To do: Produce a word-for-word copy of the line that contains "total: 8316.15 -> 8437.92" and each line after it through the end of the material, omitting pictures and all other lines.
- Opening Delimiter -
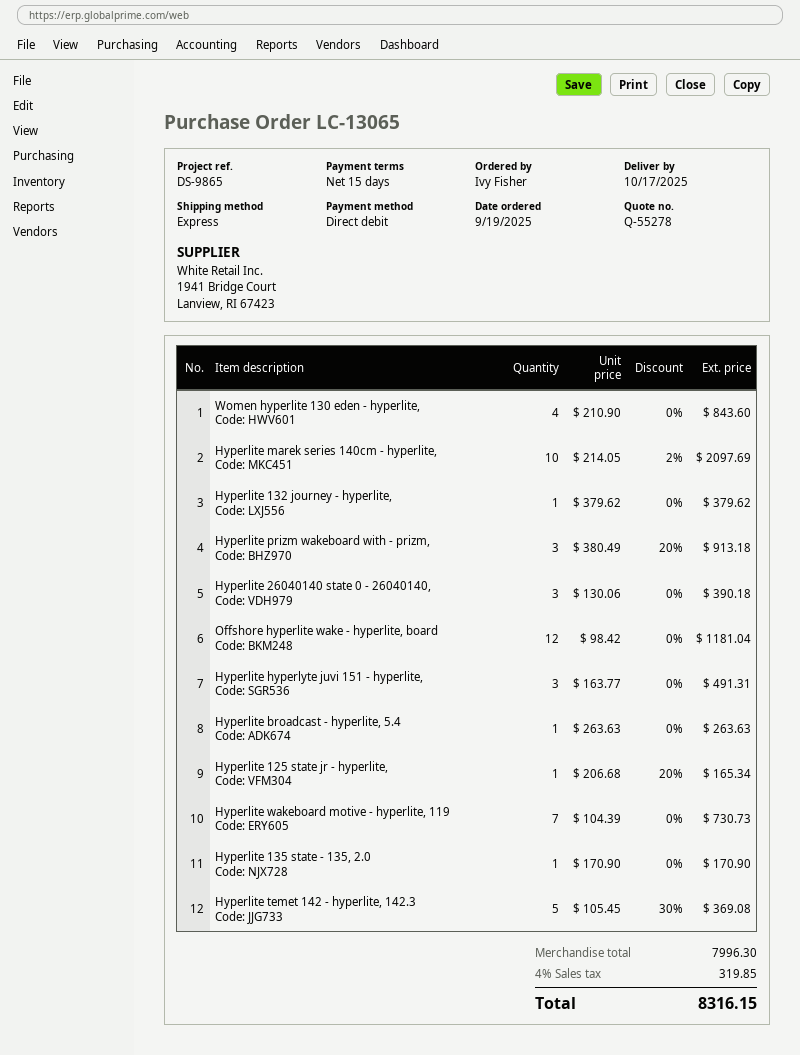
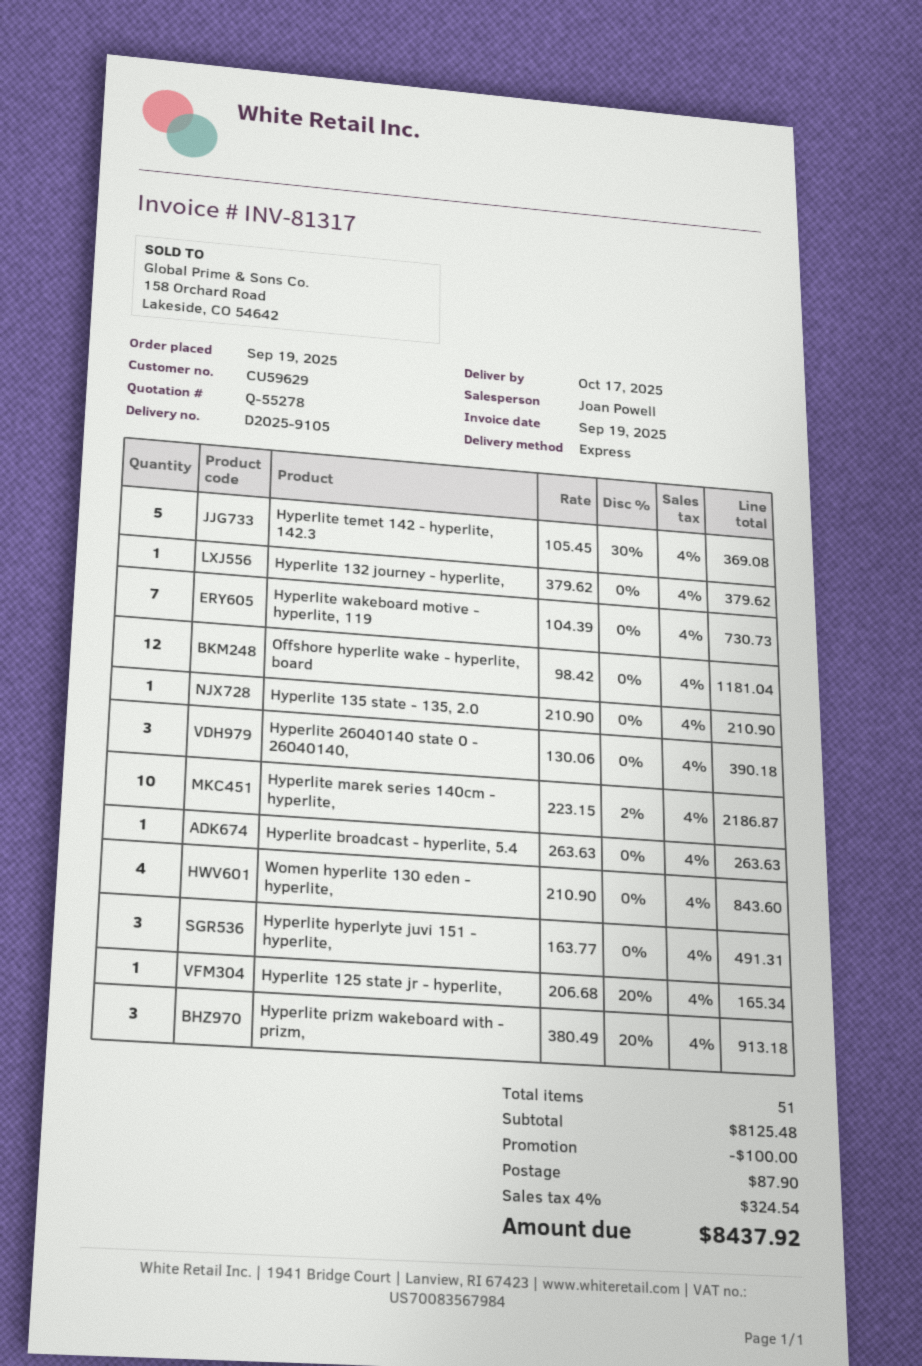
Hyperlite marek series 140cm - hyperlite,: 10 x 214.05 - 2% = 2097.69 -> 10 x 223.15 - 2% = 2186.87
Hyperlite 135 state - 135, 2.0: 1 x 170.90 = 170.90 -> 1 x 210.90 = 210.90
subtotal: 7996.30 -> 8125.48
discount: none -> 100.00
shipping: none -> 87.90
tax: 4% = 319.85 -> 4% = 324.54
total: 8316.15 -> 8437.92

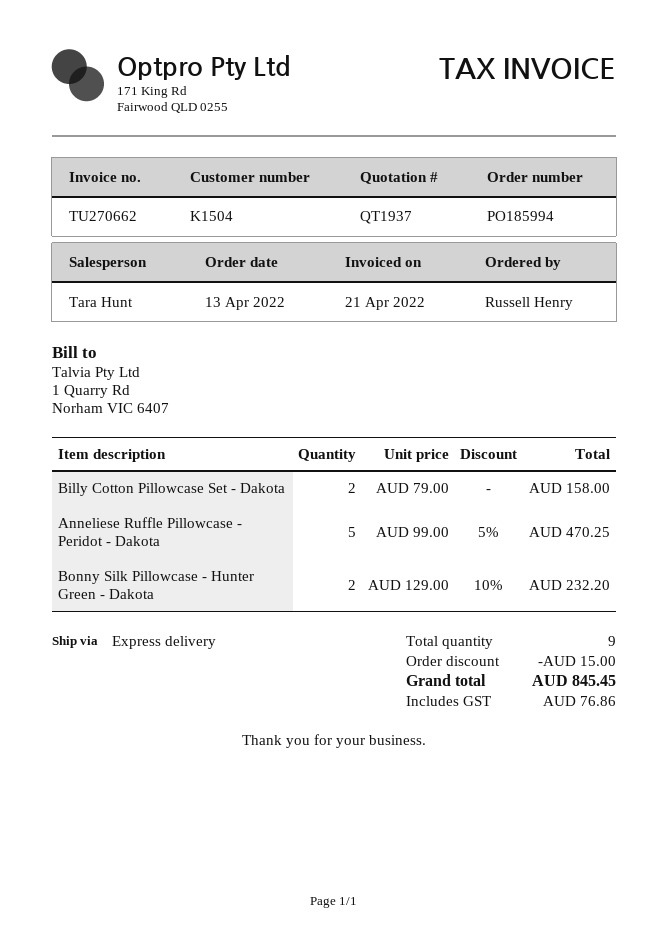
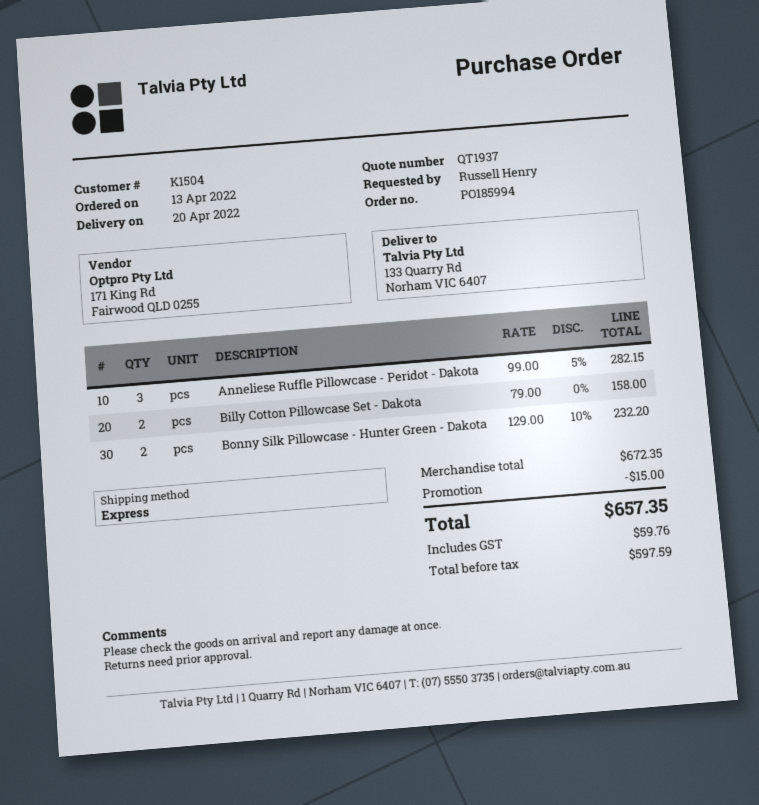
Anneliese Ruffle Pillowcase - Peridot - Dakota: 5 x 99.00 - 5% = 470.25 -> 3 x 99.00 - 5% = 282.15
tax: 76.86 -> 59.76
total: 845.45 -> 657.35

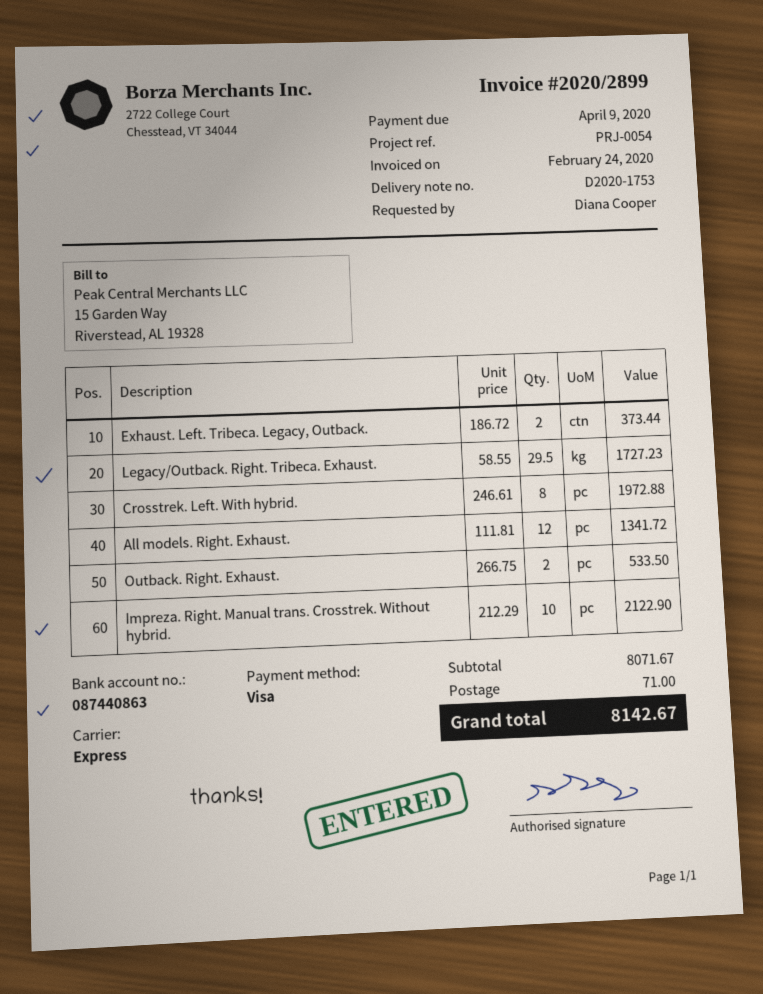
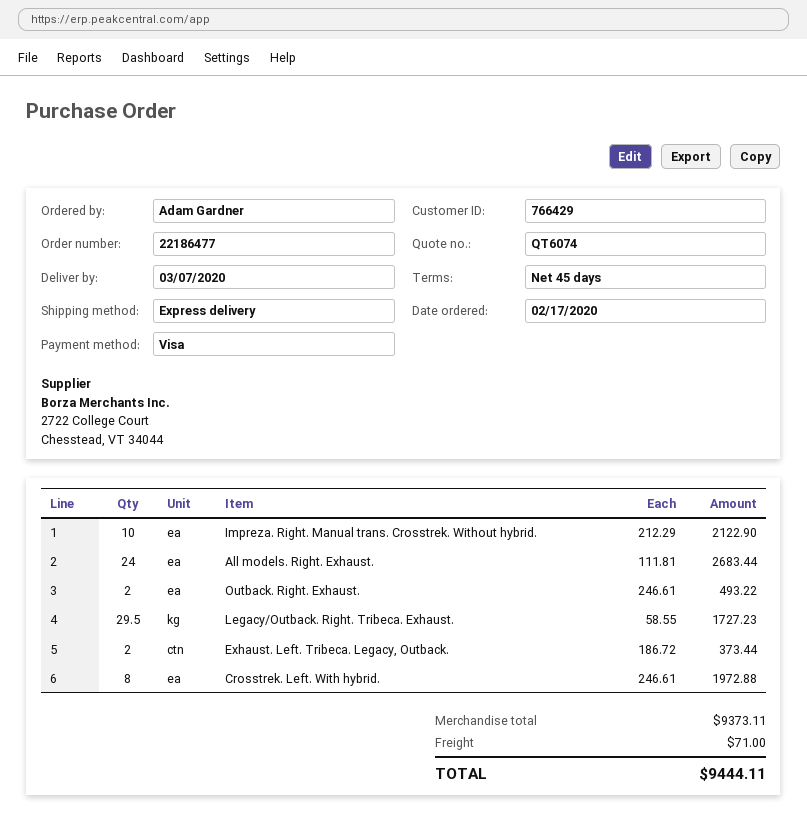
ordered by: Diana Cooper -> Adam Gardner
All models. Right. Exhaust.: 12 x 111.81 = 1341.72 -> 24 x 111.81 = 2683.44
Outback. Right. Exhaust.: 2 x 266.75 = 533.50 -> 2 x 246.61 = 493.22
subtotal: 8071.67 -> 9373.11
total: 8142.67 -> 9444.11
- Closing Delimiter -
Worked solution:
total: 8316.15 -> 8437.92

Anneliese Ruffle Pillowcase - Peridot - Dakota: 5 x 99.00 - 5% = 470.25 -> 3 x 99.00 - 5% = 282.15
tax: 76.86 -> 59.76
total: 845.45 -> 657.35

ordered by: Diana Cooper -> Adam Gardner
All models. Right. Exhaust.: 12 x 111.81 = 1341.72 -> 24 x 111.81 = 2683.44
Outback. Right. Exhaust.: 2 x 266.75 = 533.50 -> 2 x 246.61 = 493.22
subtotal: 8071.67 -> 9373.11
total: 8142.67 -> 9444.11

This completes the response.